The foundation for Iceberg GEO can be traced back to early 2022 with the launch of the GeoParquet project, which aimed to standardize spatial data exchange across different vendors in the cloud-native and big data ecosystem. This initiative was a crucial first step toward unifying spatial data formats in modern data platforms. Its history, and how GeoParquet will become just Parquet, is described in this GeoParquet community blog post.
As interest in spatial data support for lakehouses grew, early design explorations took shape through projects like GeoLake. Wherobots later expanded on these concepts, developing Havasu in 2023, a production-ready extension of Iceberg designed to support geometry, geography, and raster data in cloud data lakehouses.
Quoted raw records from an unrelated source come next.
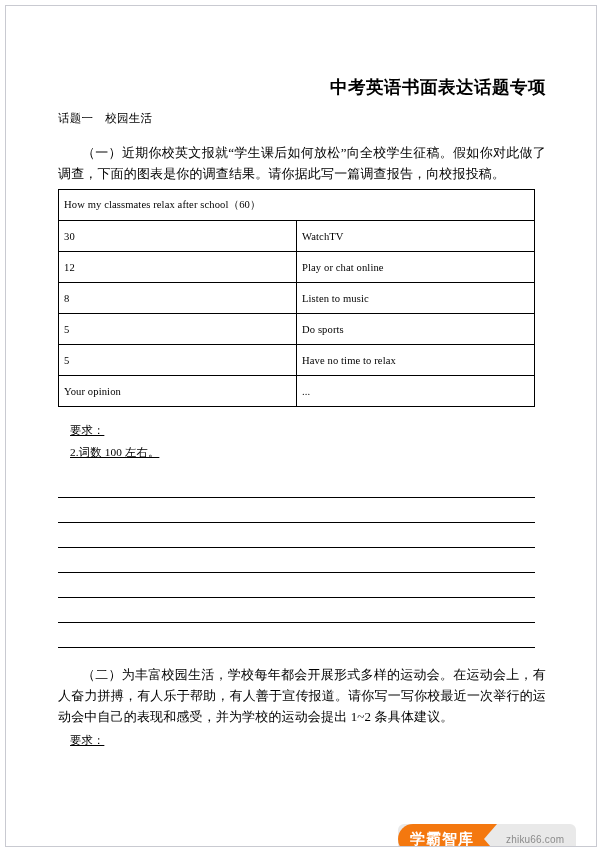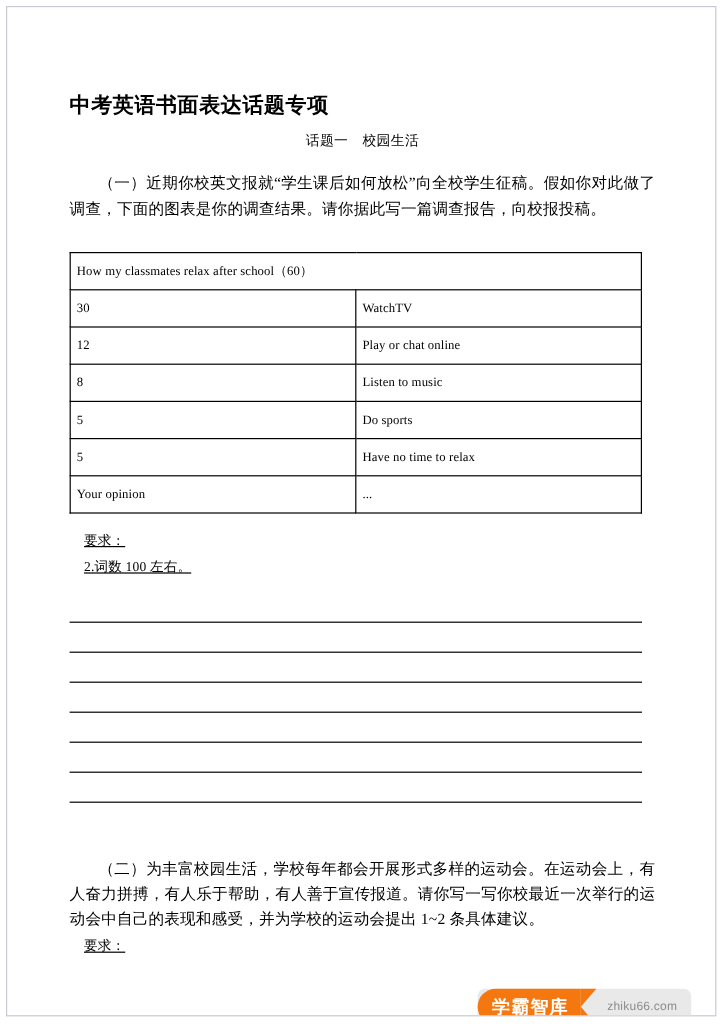--- a/index.html
+++ b/index.html
@@ -27,32 +27,31 @@
   }
 
   .content {
     position: absolute;
     left: 52px;
     top: 0;
     width: 488px;
   }
 
   .doc-title {
-    text-align: left;
+    text-align: right;
     font-family: "Liberation Serif", serif;
     font-weight: bold;
     font-size: 17.5px;
     letter-spacing: 0.5px;
     color: #000;
     margin-top: 70px;
     line-height: 22px;
   }
 
   .doc-subtitle {
-    text-align: center;
     font-family: "Liberation Serif", serif;
     font-size: 11.5px;
     color: #000;
     margin-top: 12px;
     line-height: 16px;
     letter-spacing: 0.3px;
   }
 
   .para {
     font-family: "Liberation Serif", serif;
@@ -63,21 +62,21 @@
     letter-spacing: 0.15px;
   }
   .para.indent {
     text-indent: 24px;
   }
 
   .p1 { margin-top: 16px; }
 
   
   .survey-table {
-    margin-top: 26px;
+    margin-top: 5px;
     width: 477px;
     border-collapse: collapse;
     table-layout: fixed;
   }
   .survey-table td {
     border: 1px solid #000;
     font-family: "Liberation Serif", serif;
     font-size: 10.6px;
     color: #000;
     padding: 4px 4px 4px 5px;
@@ -103,21 +102,21 @@
   .lines {
     margin-top: 10px;
     width: 477px;
   }
   .blank-line {
     height: 24px;
     border-bottom: 1.1px solid #000;
   }
 
   
-  .p2 { margin-top: 44px; }
+  .p2 { margin-top: 16px; }
   .req2 { margin-top: 2px; padding-left: 12px; }
 
   
   .logo {
     position: absolute;
     left: 392px;
     top: 818px;
     height: 30px;
     display: flex;
     align-items: center;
Havasu’s geometry encoding was inspired by GeoParquet, while its storage format remained fully Parquet-compatible, inheriting Iceberg’s key features such as ACID transactions, schema evolution, time travel, and data versioning.
Recognizing the value and need to bring native spatial support to Iceberg, the cloud native spatial community ultimately decided that integrating these features directly into Iceberg would be more beneficial than maintaining a separate extension. This direction would ensure that spatial data was well supported by Iceberg without modifications.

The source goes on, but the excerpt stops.